Together we hope to advance timely answers to the questions "How do we improve our schools to work for all?" and "How do we improve our communities to work for all?" that are yet applicable to diverse improvement efforts everywhere.
What is Community Science?
Community science is a broad term for democratic approaches to improving a wide range of aims, including academic learning and human and community development. When practiced as an open science, it can also inform improvement and learning in peer communities (and vice versa).
School-based Community Science Labs are interdisciplinary teams working to practice community science. By pairing what matters to the community with the agency, skills and understandings they need to achieve it, community science labs are direction generating.
Students are community members in training. We promote a School Portrait Framework to help students learn about and connect diverse themes of improvement. The Framework provides a powerful set of tools to advocate for valued change while connecting with the shared purpose of others.

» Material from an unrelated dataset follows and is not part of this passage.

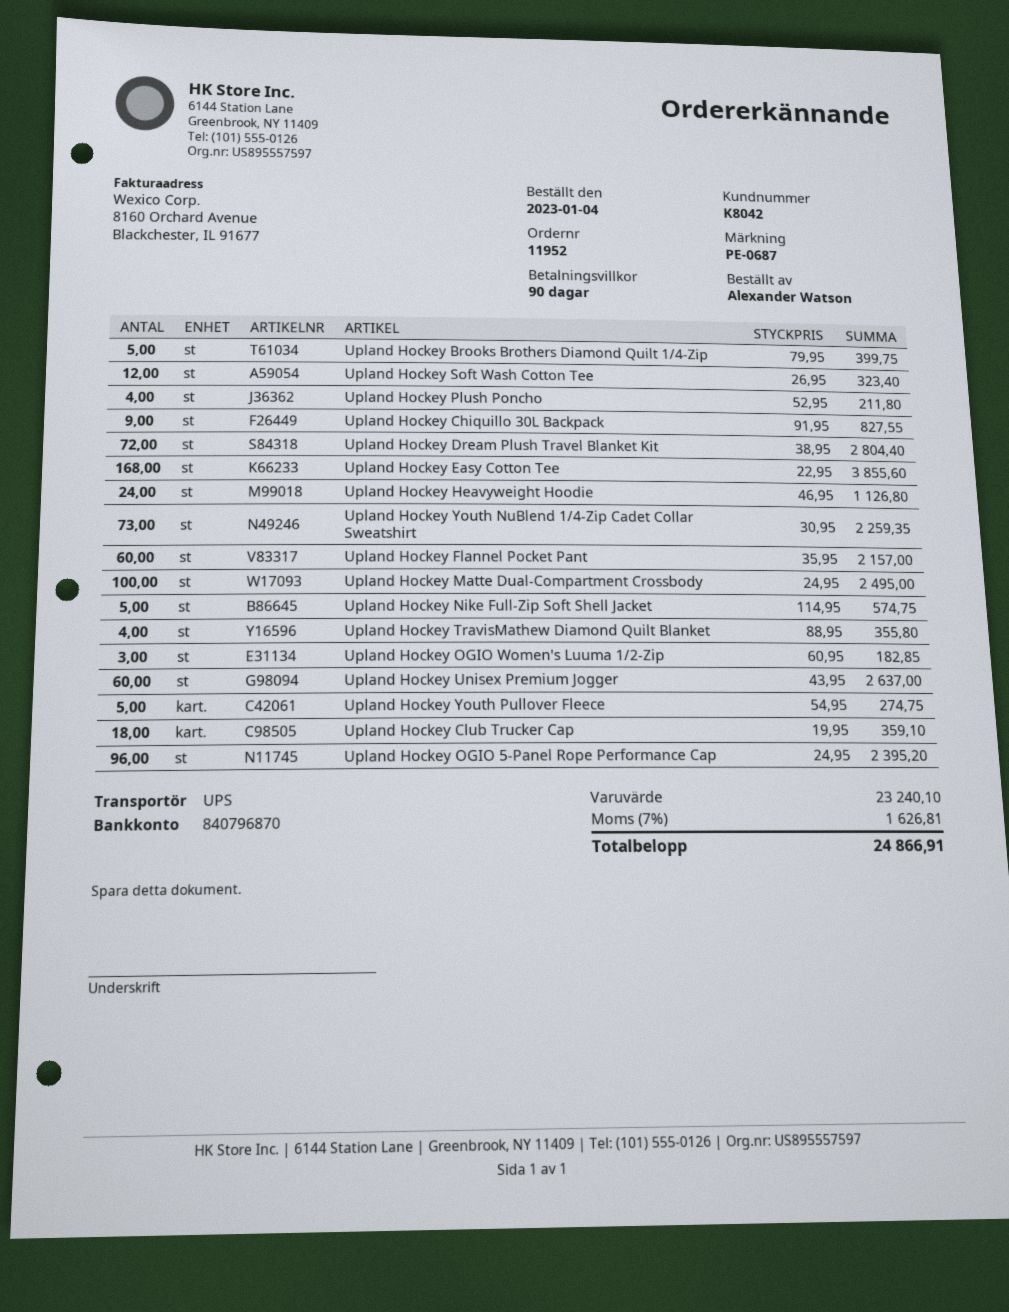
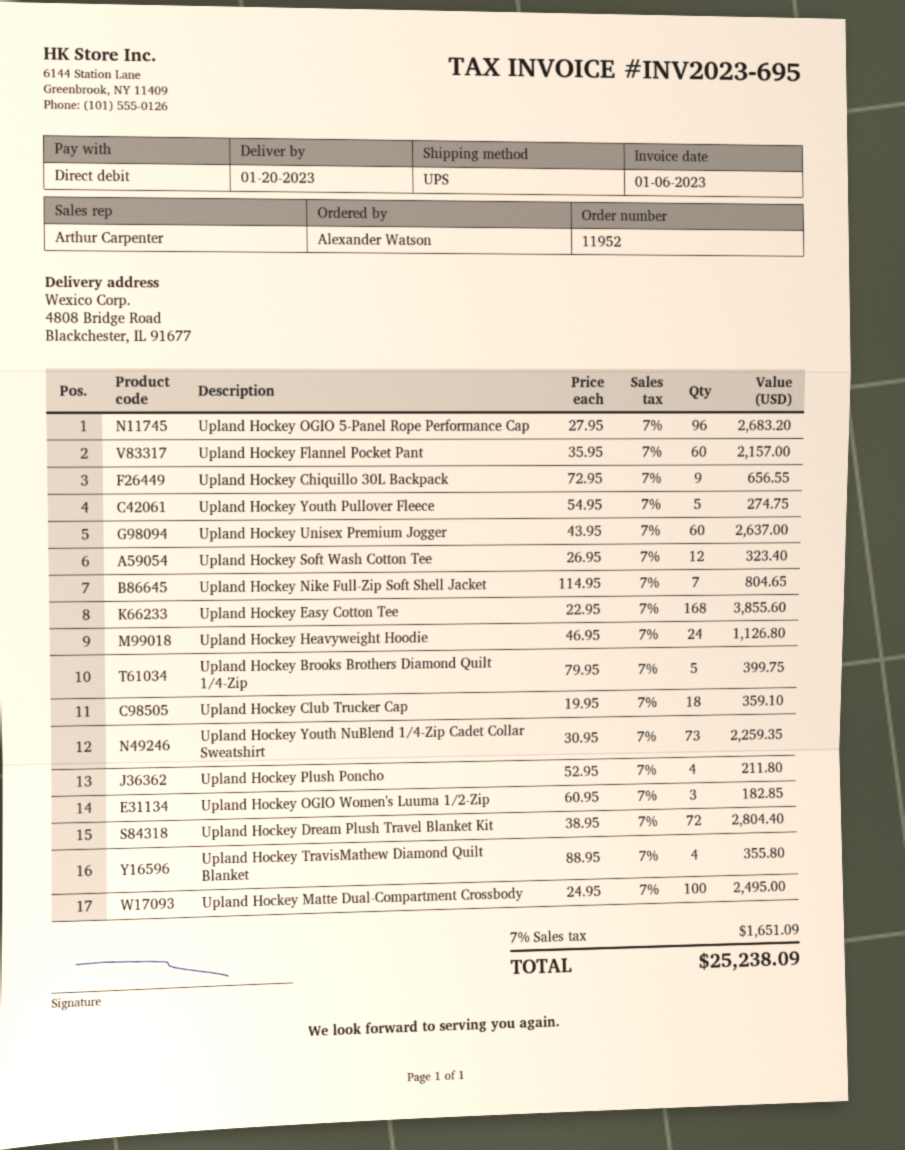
Upland Hockey Chiquillo 30L Backpack: 9 x 91.95 = 827.55 -> 9 x 72.95 = 656.55
Upland Hockey Nike Full-Zip Soft Shell Jacket: 5 x 114.95 = 574.75 -> 7 x 114.95 = 804.65
Upland Hockey OGIO 5-Panel Rope Performance Cap: 96 x 24.95 = 2395.20 -> 96 x 27.95 = 2683.20
tax: 7% = 1626.81 -> 7% = 1651.09
total: 24866.91 -> 25238.09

The School Portrait Framework. Investigating and improving the School Curriculum is supported by a specialized Educational Design Lab.
What is a Networked Improvement Community?
Central to our theory of change (and project incubation) is the development of Networked Improvement Communities (NICs), which connect Community Science labs to each other to collaboratively identify, test, and refine solutions to local school and community improvement needs.
NICs reinforce our community science approach through structured, evidence-driven processes.
Networked Improvement Communities define networks in three novel ways:
By looking at networks of problems and solutions.
Including one or more full team members from outside of the primary group or organization.
Informing a local theory of improvement based on global network research.
Relevant literature
Boyd, M. R. (2014). Community-Based Research: Understanding the Principles, Practices, Challenges, and Rationale. In P. Leavy (Ed.), The Oxford Handbook of Qualitative Research. Oxford University Press. https://doi.org/10.1093/oxfordhb/9780199811755.013.006.
Eirdosh, D., Hanisch, S. (2023). A Community Science Model for Inter-disciplinary Evolution Education and School Improvement. In: du Crest, A., Valković, M., Ariew, A., Desmond, H., Huneman, P., Reydon, T.A.C. (eds) Evolutionary Thinking Across Disciplines. Synthese Library, vol 478. Springer, Cham. https://doi.org/10.1007/978-3-031-33358-3_7.
Hanisch, S. & Eirdosh, D. (2020). Educational potential of teaching evolution as an interdisciplinary science. Evolution: Education and Outreach, 13 (25). https://doi.org/10.1186/s12052-020-00138-4.
Jason, L., & Glenwick, D. (Eds.). (2016). Handbook of methodological approaches to community-based research: Qualitative, quantitative, and mixed methods. Oxford University Press.
KIDS Consortium. (2001). KIDS as planners: A guide to strengthening students, schools and communities through service-learning. Lewiston, ME, USA.
Strand, K., Marullo, S., Cutforth, N., Stoecker, R., & Donohue, P. (2003). Community-based Research and Higher Education. Principles and Practices. San Francisco, CA, USA: Jossey-Bass.